The rig — known by the DMV as a 1991 Toyota 4Runner — stalled four times in line. I didn’t even bother bringing a checkbook because there’s no way this old heffer was going to pass. Just tell me how bad it is, and I’ll see if a mechanic buddy can resurrect it just enough again to fake it through I/M.
The attendant asked for the mileage. 189,000 and change, much of it on backroads, beaches, snow and mud. Towing miles and boat ramps and even driving off the cliff at Cape Blanco State Park for most of the past 15 years to fish chinook at the Elk River mouth.
He then looked for illegal immigrants clinging to the undercarraige, then stuffed a pipe up the tailgate. No revving the engine, nothing. A few seconds later, he pulled the pipe out.
Man, I thought. Flunked before it even started.

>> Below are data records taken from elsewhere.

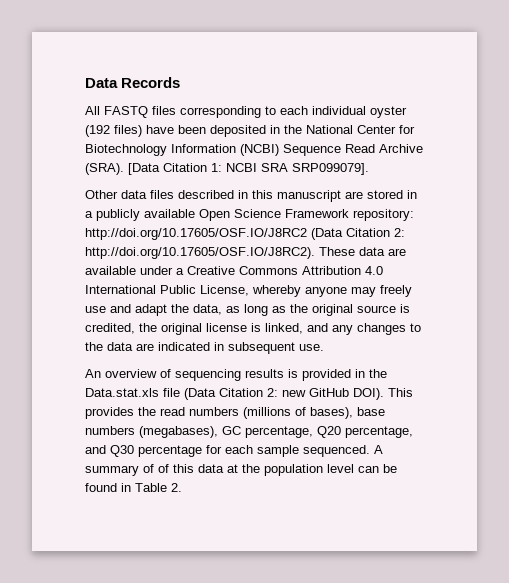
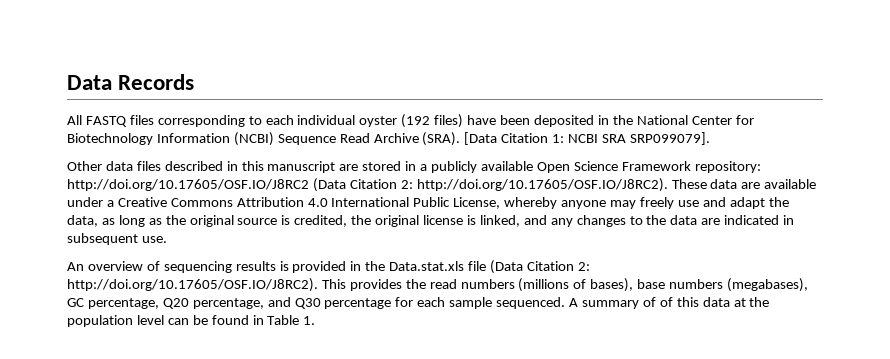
[282,388,384,400] new GitHub DOI). -> [67,278,318,292] http://doi.org/10.17605/OSF.IO/J8RC2).
[171,483,182,492] 2. -> [303,316,316,325] 1.

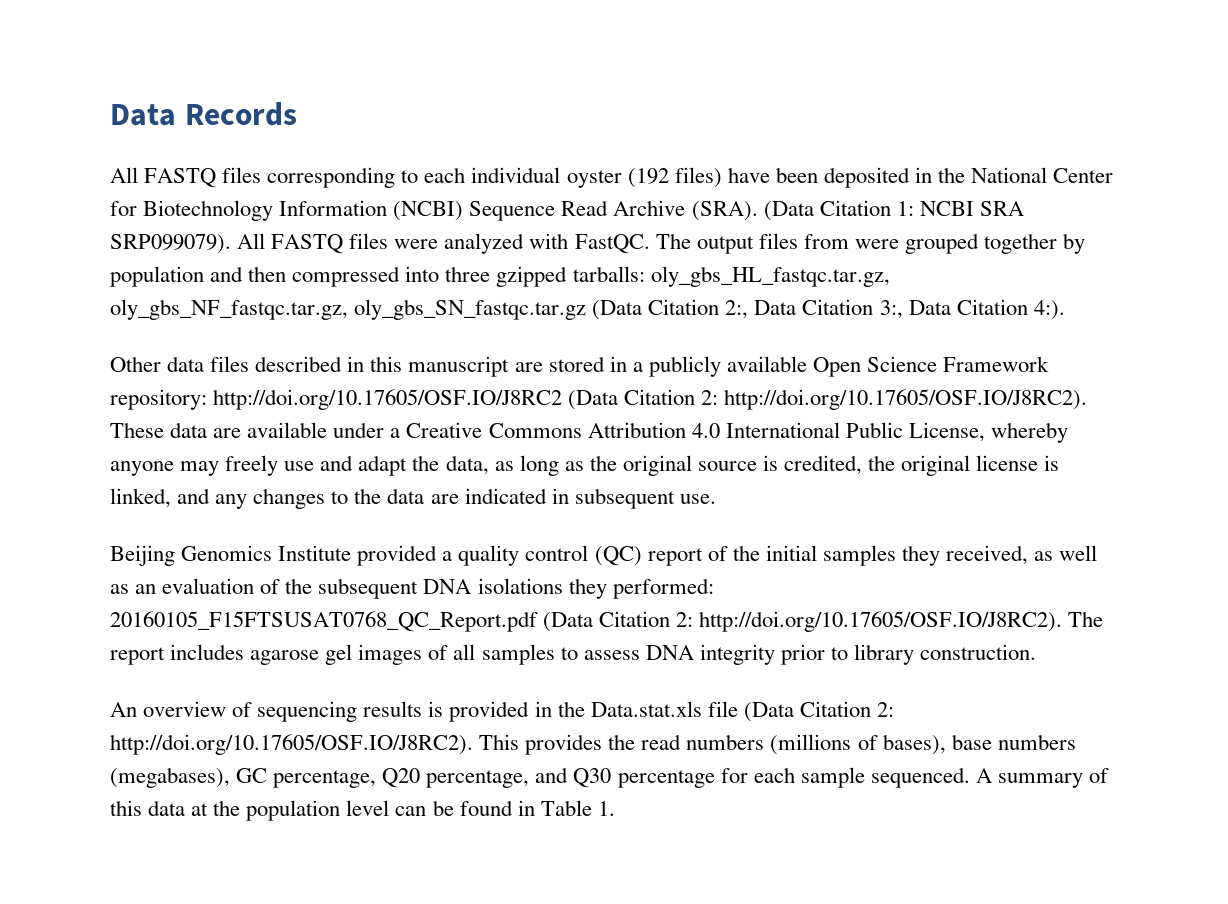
[464,132,498,145] [Data -> [763,201,814,221] (Data
[629,132,710,145] SRP099079]. -> [110,233,1086,254] [110,266,890,287] [110,299,1065,320] SRP099079). All FASTQ files were analyzed with FastQC. The output files from were grouped together by population and then compressed into three gzipped tarballs: oly_gbs_HL_fastqc.tar.gz, oly_gbs_NF_fastqc.tar.gz, oly_gbs_SN_fastqc.tar.gz (Data Citation 2:, Data Citation 3:, Data Citation 4:).
(167, 239) none -> [110,545,1098,566] [110,578,714,599] [110,611,1104,632] [110,644,1037,665] // Beijing Genomics Institute provided a quality control (QC) report of the initial samples they received, as well as an evaluation of the subsequent DNA isolations they performed: 20160105_F15FTSUSAT0768_QC_Report.pdf (Data Citation 2: http://doi.org/10.17605/OSF.IO/J8RC2). The report includes agarose gel images of all samples to assess DNA integrity prior to library construction.
[659,297,673,307] of -> (1110, 775) none

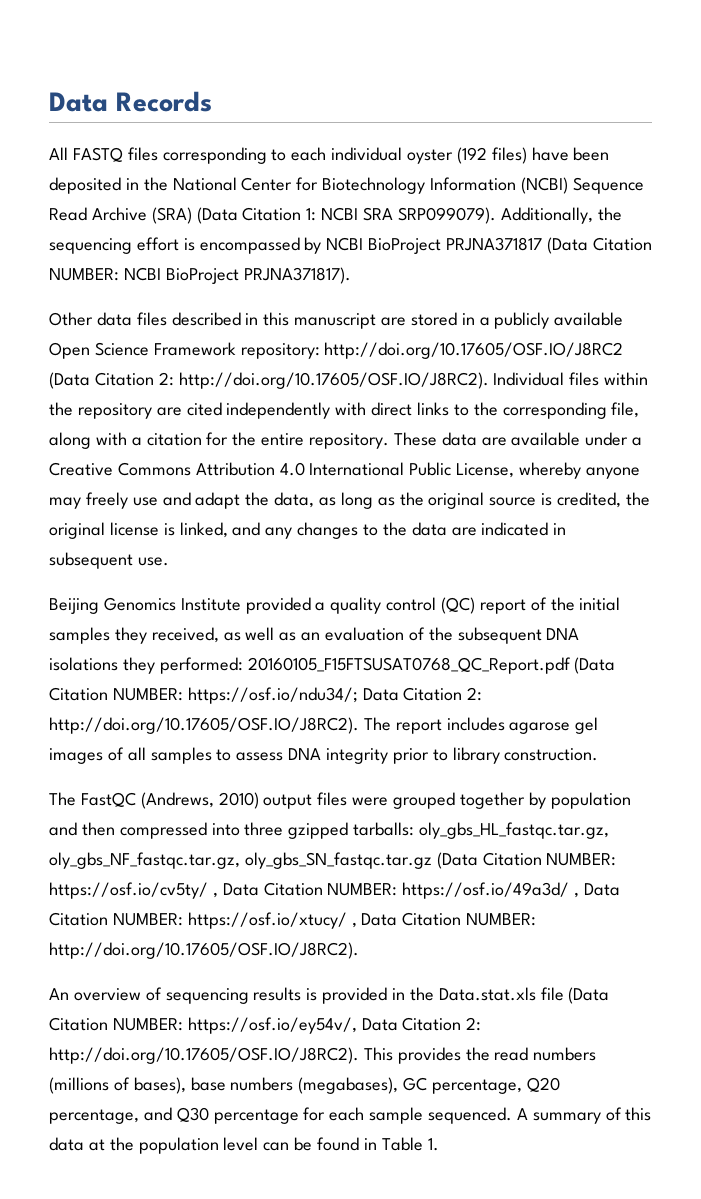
[691,201,758,221] (SRA). -> [151,207,192,224] (SRA)
[237,233,1086,254] [110,266,890,287] [110,299,1065,320] All FASTQ files were analyzed with FastQC. The output files from were grouped together by population and then compressed into three gzipped tarballs: oly_gbs_HL_fastqc.tar.gz, oly_gbs_NF_fastqc.tar.gz, oly_gbs_SN_fastqc.tar.gz (Data Citation 2:, Data Citation 3:, Data Citation 4:). -> [500,207,622,224] [49,237,652,254] [49,267,351,284] Additionally, the sequencing effort is encompassed by NCBI BioProject PRJNA371817 (Data Citation NUMBER: NCBI BioProject PRJNA371817).
(1088, 399) none -> [493,372,649,386] [49,402,640,419] [49,432,390,449] Individual files within the repository are cited independently with direct links to the corresponding file, along with a citation for the entire repository.
(671, 619) none -> [112,687,463,704] NUMBER: https://osf.io/ndu34/; Data Citation
(1037, 652) none -> [49,792,631,809] [49,822,610,839] [49,852,617,869] [49,882,621,899] [49,912,537,929] [49,942,359,959] // The FastQC (Andrews, 2010) output files were grouped together by population and then compressed into three gzipped tarballs: oly_gbs_HL_fastqc.tar.gz, oly_gbs_NF_fastqc.tar.gz, oly_gbs_SN_fastqc.tar.gz (Data Citation NUMBER: https://osf.io/cv5ty/ , Data Citation NUMBER: https://osf.io/49a3d/ , Data Citation NUMBER: https://osf.io/xtucy/ , Data Citation NUMBER: http://doi.org/10.17605/OSF.IO/J8RC2).
(871, 709) none -> [112,1017,462,1034] NUMBER: https://osf.io/ey54v/, Data Citation

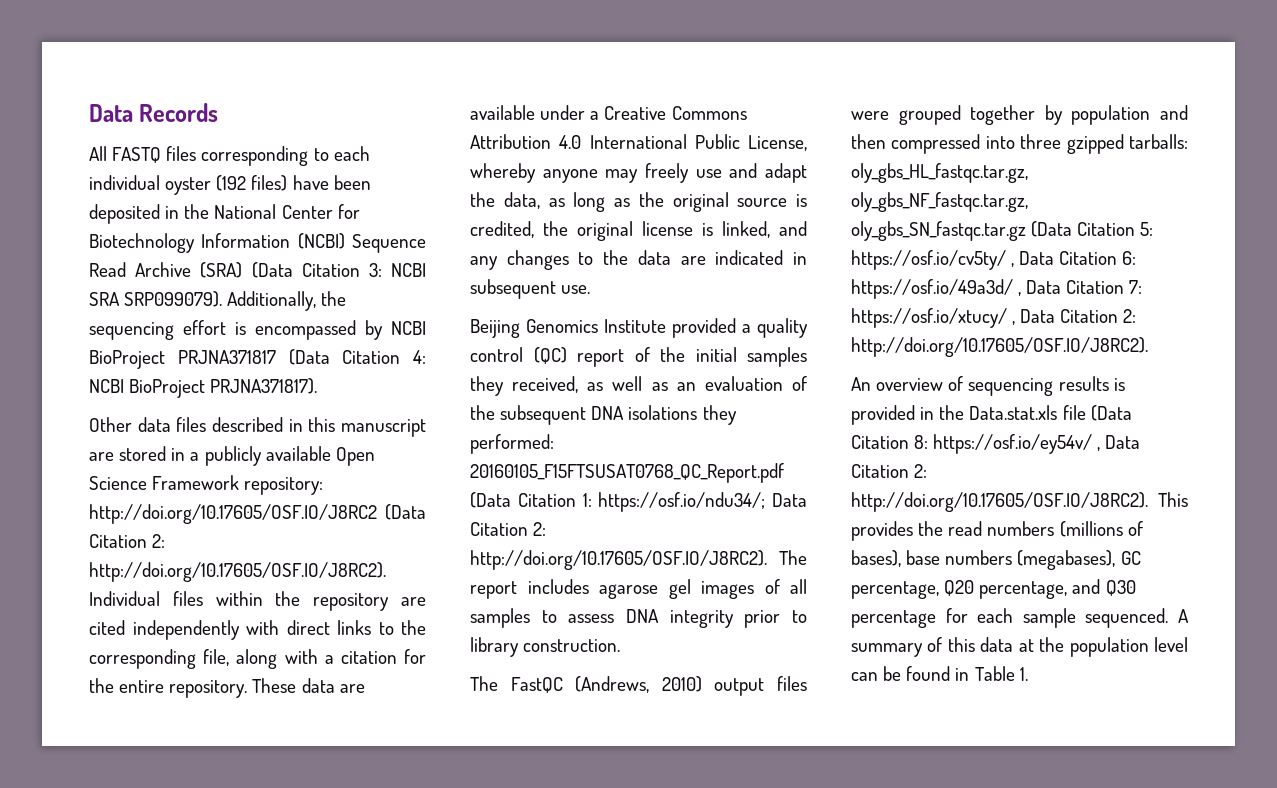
[306,208,317,221] 1: -> [368,263,382,277] 3:
[49,268,119,281] NUMBER: -> [413,350,426,364] 4:
[112,688,183,701] NUMBER: -> [582,493,592,507] 1:
[546,853,617,866] NUMBER: -> [1140,222,1154,236] 5:
[327,883,398,896] NUMBER: -> [1122,251,1137,265] 6:
[112,913,183,926] NUMBER: -> [1129,280,1143,294] 7:
[466,913,537,926] NUMBER: -> [1123,309,1137,323] 2:
[112,1017,357,1034] NUMBER: https://osf.io/ey54v/, -> [914,434,1101,454] 8: https://osf.io/ey54v/ ,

“Was it as good for you as it was for me?” I asked him.
He looked at me like I was a moron, then asked how I intended to pay.
“You mean, it passed?” I asked.
This old rig with the absessed engine and serious transmission issues? Passed?
This beater with the porous muffler, rag-tag catalytic converter and a power steering system with a quart-a-week habit? Passed?
Now I know how jailhouse brides feel on parole day.
I’ve got at least two more years on the prowl, legally, with the best rig I’ve ever had. Sure, it’s got its problems and gets washed every presidential year, whether it needs it or not.
But it’s my rig, and I’m proud to be its driver. We’ve done a lot of killing and hauling fish together. And now the DEQ says we can start adding to our biomass footprint again this weekend during the first winter steelhead trip with the blue “09″ tag on the plates.
“You know,” I told the attendant while handing him a debit card, “keeping a man and his rig together is a beautiful thing.”
We hustled back to the office, me and my rig. Jessica Simpson should be calling any minute.